There is an uproar in Upper Minton after Count Olivier demanded a new tax to be levied. The villagers are certain that this new tax will rob them of their food supply for the rest of the year so they beseech Robin Hood for help.
The threat of starvation has taken many people to extreme lengths. When Count Olivier hands down another tax, the villagers see pending famine across their lands and begin to sure up their own food supply. Robin Hood comes in to help and has the chance to save the villagers by feeding the Count Olivier his just desserts.
After a horrible accident, Tom is seriously injured with the unlikelihood of surviving. Sir Charles Bixby, the lord of the lands, is more focused on the property tax (death tax) that would be gained if Tom died rather than the recovery of one of his villagers. Friar Tuck must do something to stop this horrible tax that can wreak havoc on a suffering family but Sir Bixby has help. Where will Friar Tuck find his help?
The death tax has appeared multiple times in this series and all too often used by the lords or the wealthy to hurt the local villagers. This time Friar Tuck is ready and armed to bring justice back to the right cause. After the conniving efforts by Sir Bixby and his Bailiff, they soon butt heads with the villagers and a pesky friar.
The tax collector enacts his power across the land and has enemies both near and far. When the tax collector who is also the sheriff’s brother is found dead, a pig thief is believed to be the murder. The villagers hail the hero who killed the most hated tax collector and help his get ahold of Robin Hood and the Outlaws. Soon enough the so called hero makes himself unwelcome within the camp all while the Sheriff seeks revenge for the life of his brother.
Not every hero deserves a heros welcome. Although the tax collector presumably received the fate he deserved doesnt mean that this was an act of heroism. This episode shows us how important the truth could be and to not take advantage of those that wish to help.

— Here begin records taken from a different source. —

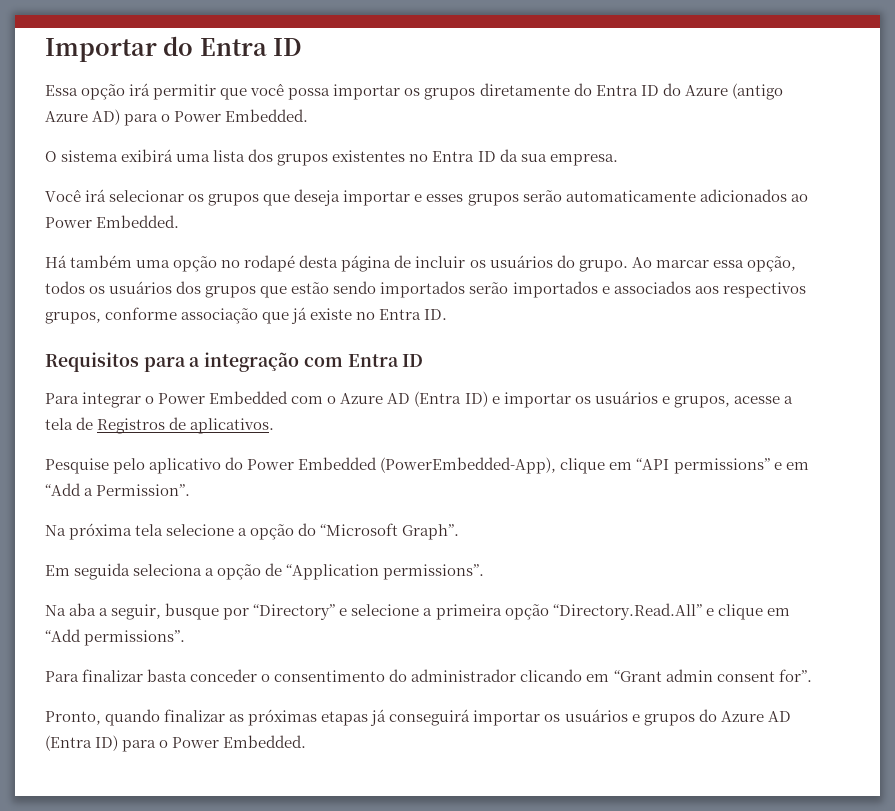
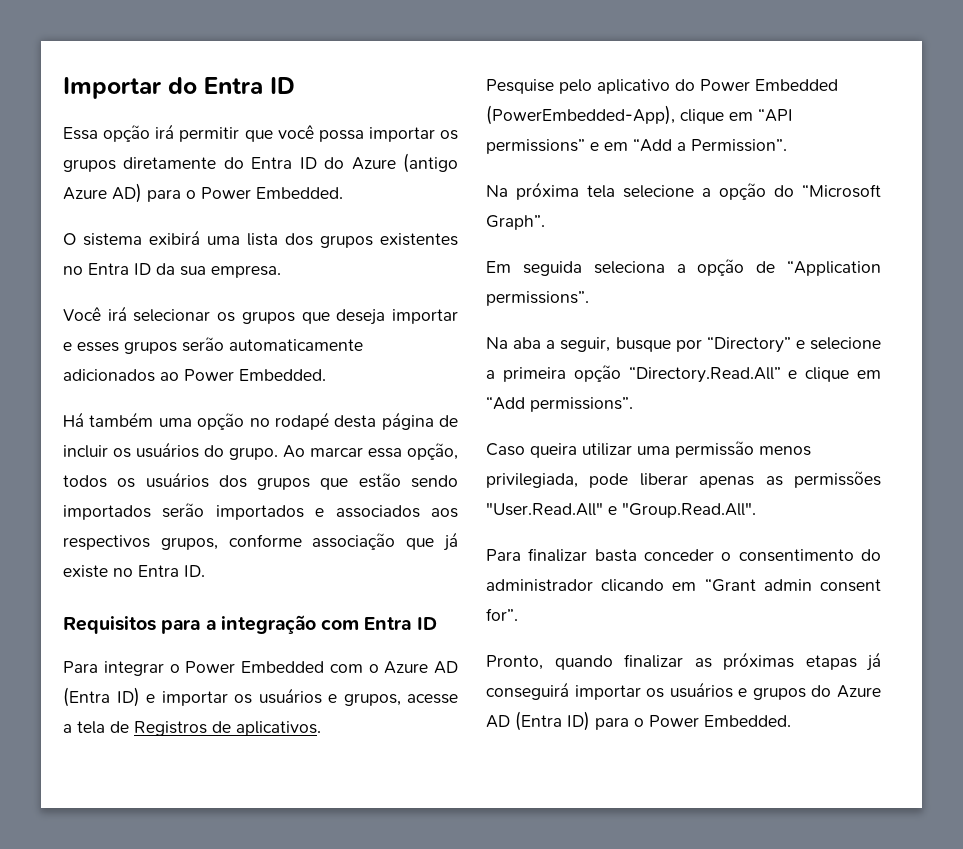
+ Caso queira utilizar uma permissão menos privilegiada, pode liberar apenas as permissões "User.Read.All" e "Group.Read.All".

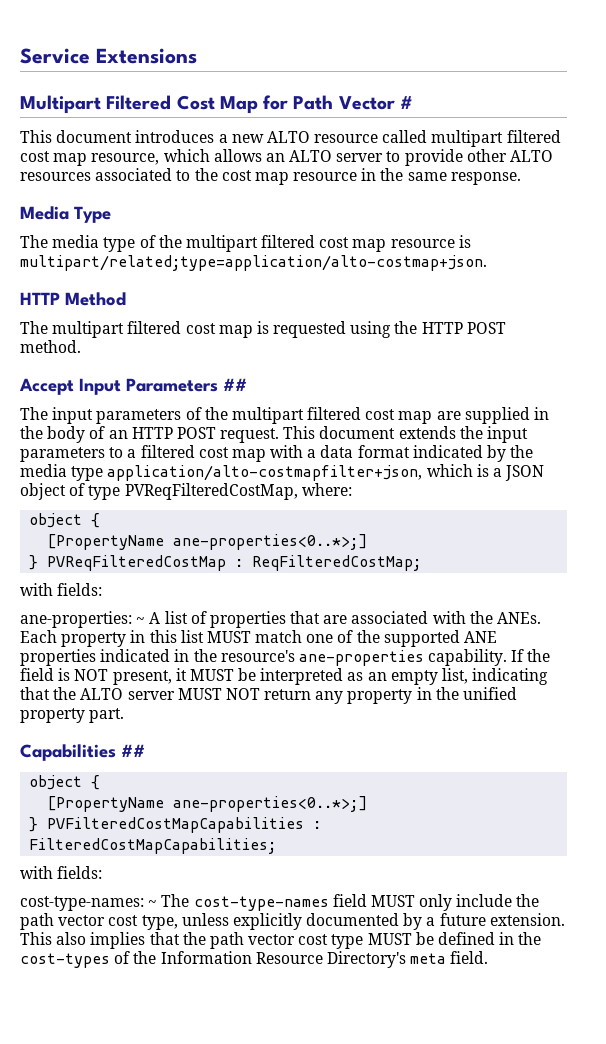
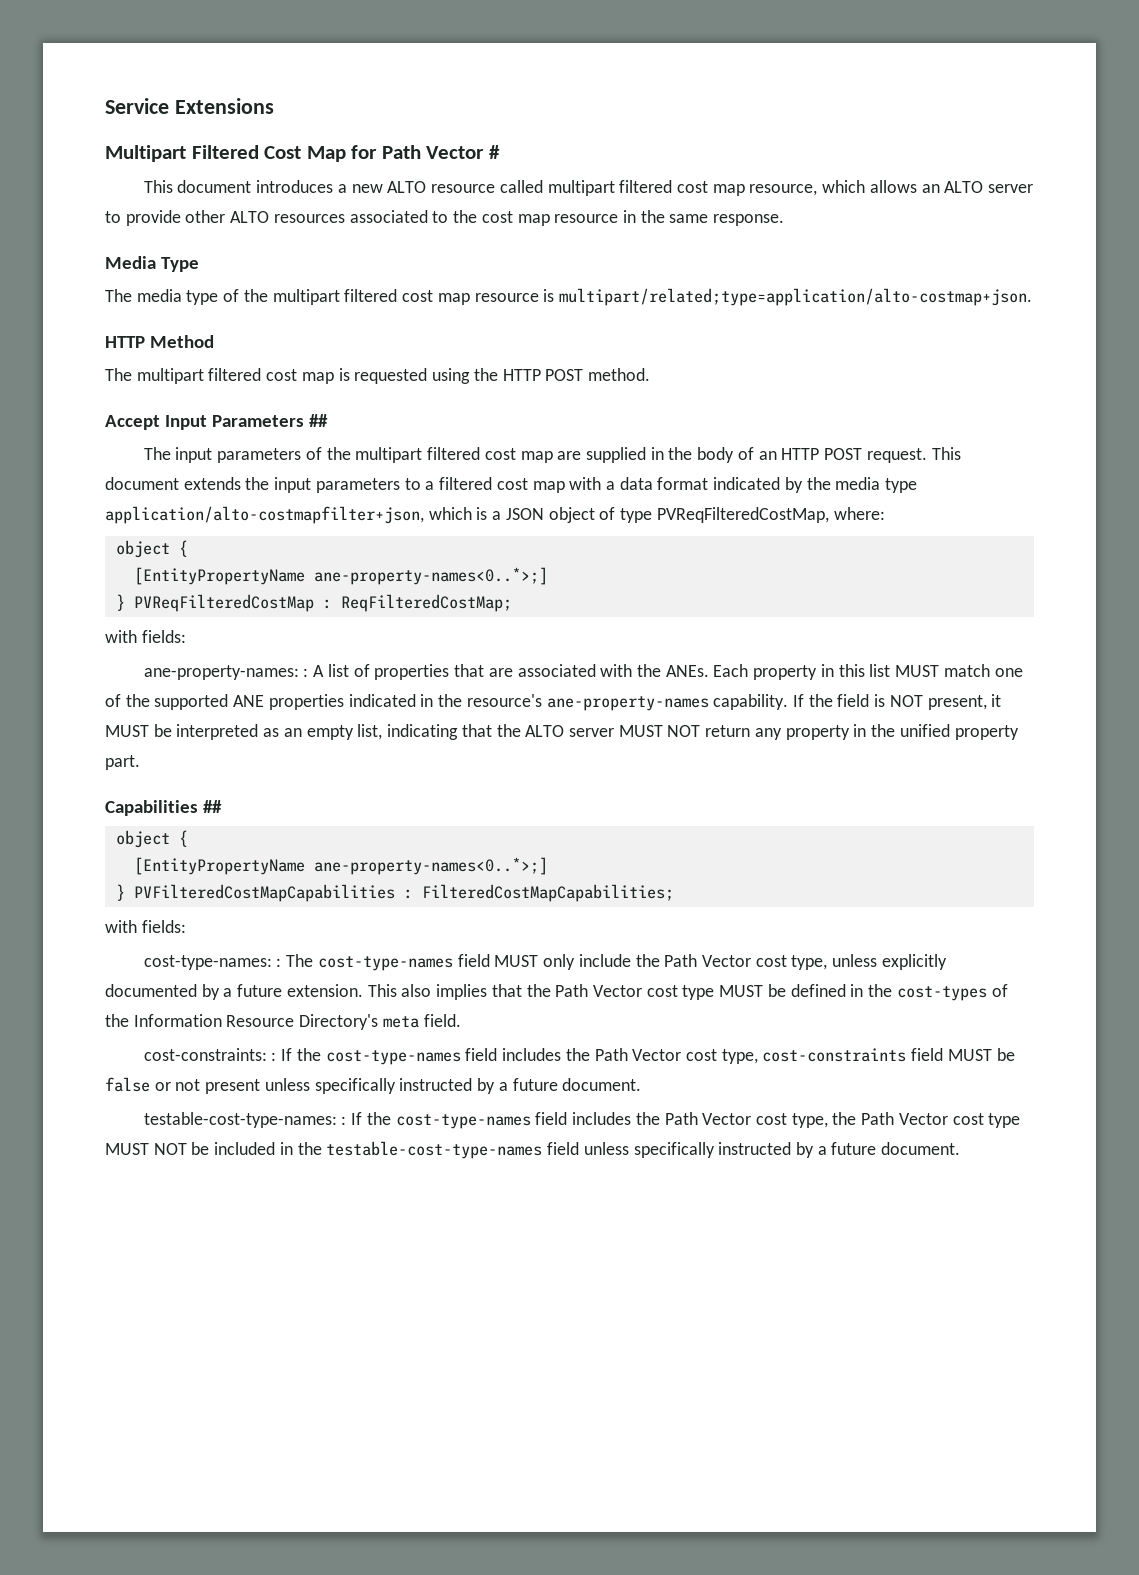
  This document extends the input parameters to a filtered cost map with a data format indicated by the media type application/alto-costmapfilter+json, which is a JSON object of type PVReqFilteredCostMap, where:
  object {
- [PropertyName ane-properties<0..*>;]
+ [EntityPropertyName ane-property-names<0..*>;]
- ane-properties: ~ A list of properties that are associated with the ANEs.
+ ane-property-names: : A list of properties that are associated with the ANEs.
- Each property in this list MUST match one of the supported ANE properties indicated in the resource's ane-properties capability.
+ Each property in this list MUST match one of the supported ANE properties indicated in the resource's ane-property-names capability.
  Capabilities ##
  object {
- [PropertyName ane-properties<0..*>;]
+ [EntityPropertyName ane-property-names<0..*>;]
- cost-type-names: ~ The cost-type-names field MUST only include the path vector cost type, unless explicitly documented by a future extension.
+ cost-type-names: : The cost-type-names field MUST only include the Path Vector cost type, unless explicitly documented by a future extension.
- This also implies that the path vector cost type MUST be defined in the cost-types of the Information Resource Directory's meta field.
+ This also implies that the Path Vector cost type MUST be defined in the cost-types of the Information Resource Directory's meta field.
+ cost-constraints: : If the cost-type-names field includes the Path Vector cost type, cost-constraints field MUST be false or not present unless specifically instructed by a future document.
+ testable-cost-type-names: : If the cost-type-names field includes the Path Vector cost type, the Path Vector cost type MUST NOT be included in the testable-cost-type-names field unless specifically instructed by a future document.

Sir William de Courcier is angered by the Sheriff taxes but has a plan to make his peasants on his land to pay them. When Robin interferes with this plan Sir William feels the wrath of the Sheriff. The villagers were forced to pay the taxes and they were able to but only by the work of a magic man. Sir William finds out that the villagers had their buttons on their clothes changed into silver by this magic man and he seeks to do the same. The Miser’s greed gets the best of him while he tries to use his buttons for silver and fails.
I must say that I’m biased about this episode, but for good reason. As a child, this episode was the first Adventures of Robin Hood show I had ever watched. This episode was so intriguing to me especially the performance of Laurence Naismith as the Miser. This show is identifiable by its acting and interesting storyline. The miser learns his lesson that greed will not save him from the Sheriff and that is a good lesson to learn no matter what era you live in.
Taxes are getting harder to nab from the villagers. One villager, Will Stukely, can not pay so he is arrested and sentenced to be hanged. Disguised as a Butcher, Robin Hood comes into the village to help Will escape but he will have to get into the castle first. Robin’s plan is to manipulate the Sheriff into letting the villager go free by tricking the sheriff into Sherwood Forest and then holding him for ransom.
The taxes are too damn high so of course many cannot pay it. This story of the poor villager would normally end in his death and historically speaking would have most likely but the plan Robin concocts will make sure he is let go with the highest form of ransom, the Sheriff himself. This episode shows the compassion Robin has for the villagers and also the clever ways he can have his way with the castle and guards. An easy episode with a good scene when Robin is selling his stolen slices of meat to the lady villagers.